> **Work item**:
Filter the listing below, keeping every line that holds "Standard".

> **Provided data**:
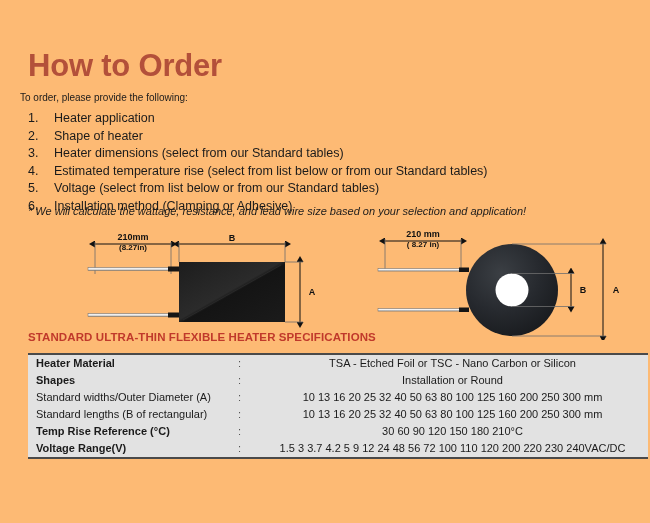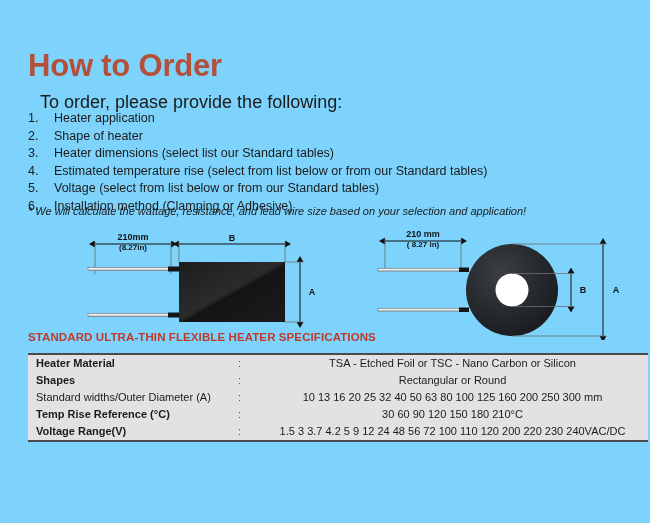--- a/index.html
+++ b/index.html
@@ -20,7 +20,7 @@
   .page {
     position: absolute;
     inset: 0;
-    background: #7dd3fc;
+    background: #fdba74;
   }
 
   

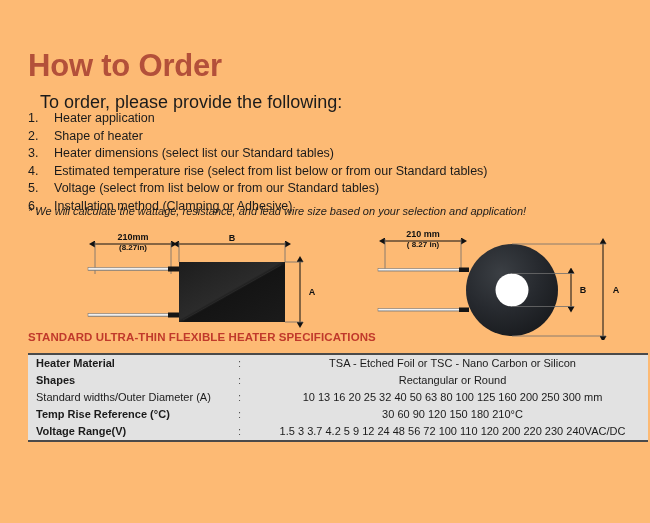--- a/index.html
+++ b/index.html
@@ -38,9 +38,9 @@
   
   .intro {
     position: absolute;
-    left: 40px;
+    left: 20px;
     top: 92px;
-    font-size: 18px;
+    font-size: 10px;
     color: #1b1b1b;
   }
   .order-list {

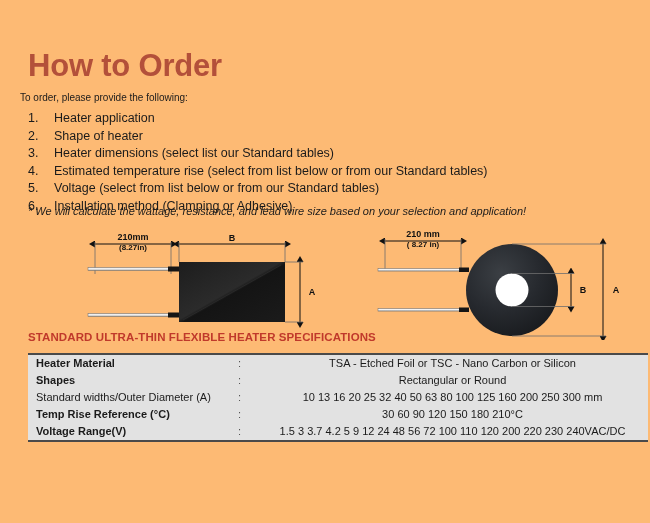--- a/index.html
+++ b/index.html
@@ -140,7 +140,7 @@
     </div>
     <div class="order-item">
       <span class="order-num">3.</span>
-      <span class="order-text">Heater dimensions (select list our Standard tables)</span>
+      <span class="order-text">Heater dimensions (select from our Standard tables)</span>
     </div>
     <div class="order-item">
       <span class="order-num">4.</span>

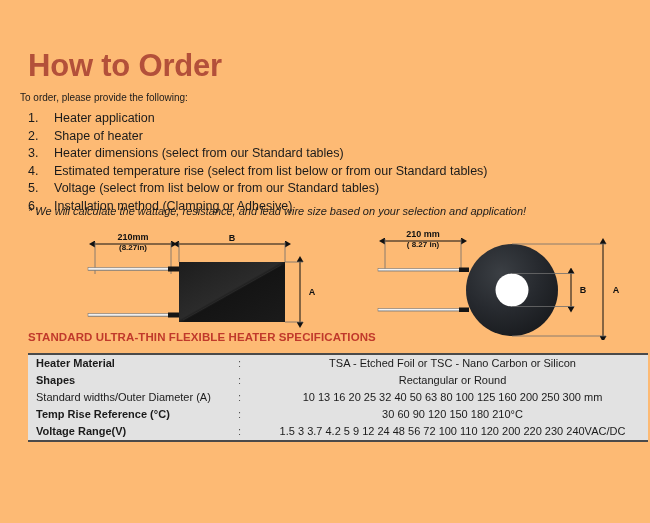--- a/index.html
+++ b/index.html
@@ -257,7 +257,7 @@
       <tr>
         <td class="col-label lbl-bold">Shapes</td>
         <td class="col-colon">:</td>
-        <td class="col-value val"><span>Rectangular or Round</span></td>
+        <td class="col-value val"><span>Installation or Round</span></td>
       </tr>
       <tr>
         <td class="col-label lbl-indent">Standard widths/Outer Diameter (A)</td>

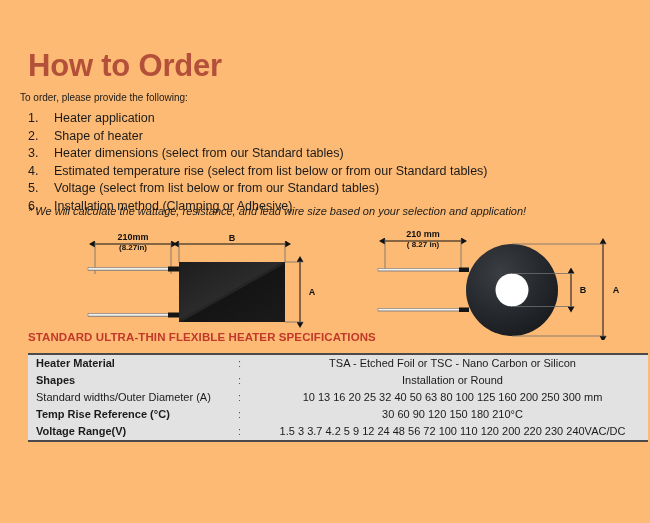--- a/index.html
+++ b/index.html
@@ -265,6 +265,11 @@
         <td class="col-value val"><span>10  13  16  20  25  32  40  50  63  80  100  125  160  200  250 300 mm</span></td>
       </tr>
       <tr>
+        <td class="col-label lbl-indent">Standard lengths (B of rectangular)</td>
+        <td class="col-colon">:</td>
+        <td class="col-value val"><span>10  13  16  20  25  32  40  50  63  80  100  125  160  200  250 300 mm</span></td>
+      </tr>
+      <tr>
         <td class="col-label lbl-bold">Temp Rise Reference (°C)</td>
         <td class="col-colon">:</td>
         <td class="col-value val"><span>30  60  90  120  150  180  210°C</span></td>

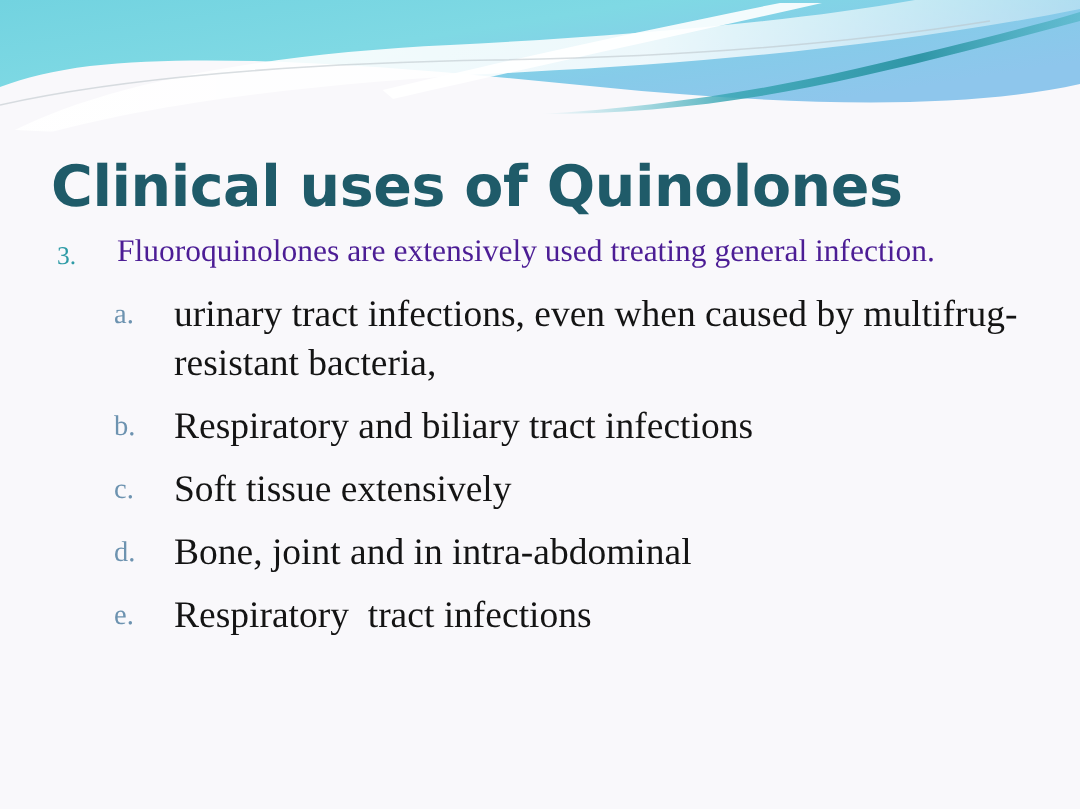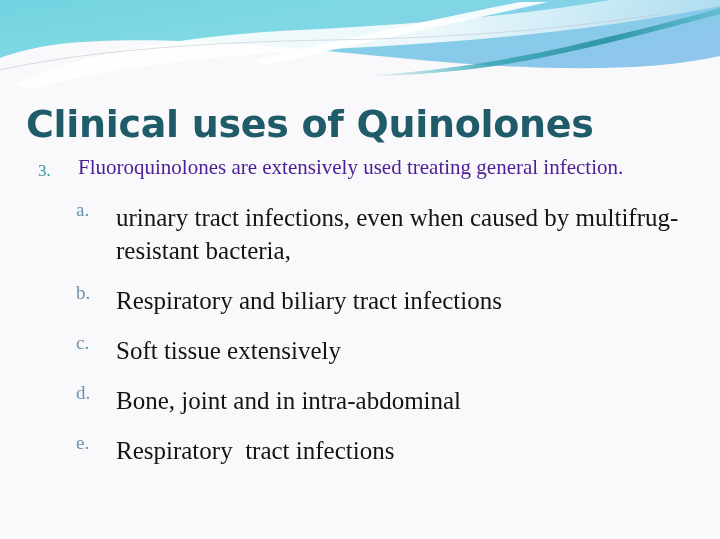--- a/index.html
+++ b/index.html
@@ -50,7 +50,7 @@
   
   .slide-title {
     position: absolute;
-    left: 26px;
+    left: 34px;
     top: 10px;
     width: 650px;
     color: #1f5b69;

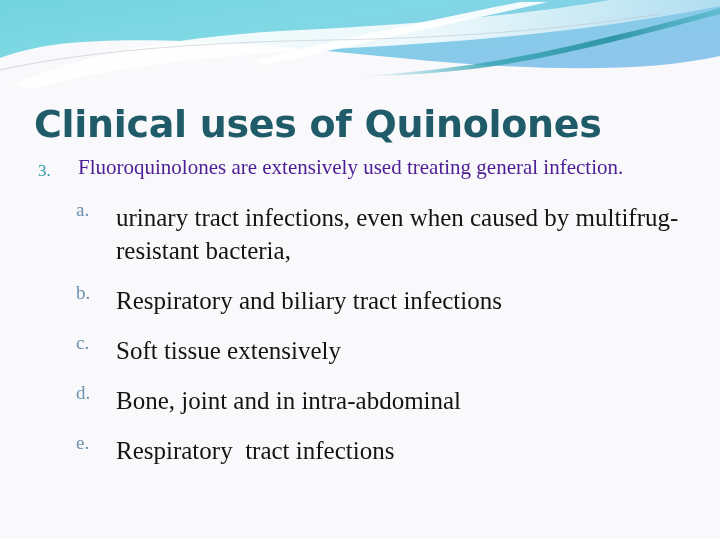--- a/index.html
+++ b/index.html
@@ -116,7 +116,6 @@
     line-height: 33px;
     padding-left: 14px;
     white-space: pre-wrap;
-    margin-top: 8px;
   }
 </style>
 </head>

> **Solution for this task**:
-      <span class="order-text">Heater dimensions (select list our Standard tables)</span>
+      <span class="order-text">Heater dimensions (select from our Standard tables)</span>
         <td class="col-label lbl-indent">Standard widths/Outer Diameter (A)</td>
+        <td class="col-label lbl-indent">Standard lengths (B of rectangular)</td>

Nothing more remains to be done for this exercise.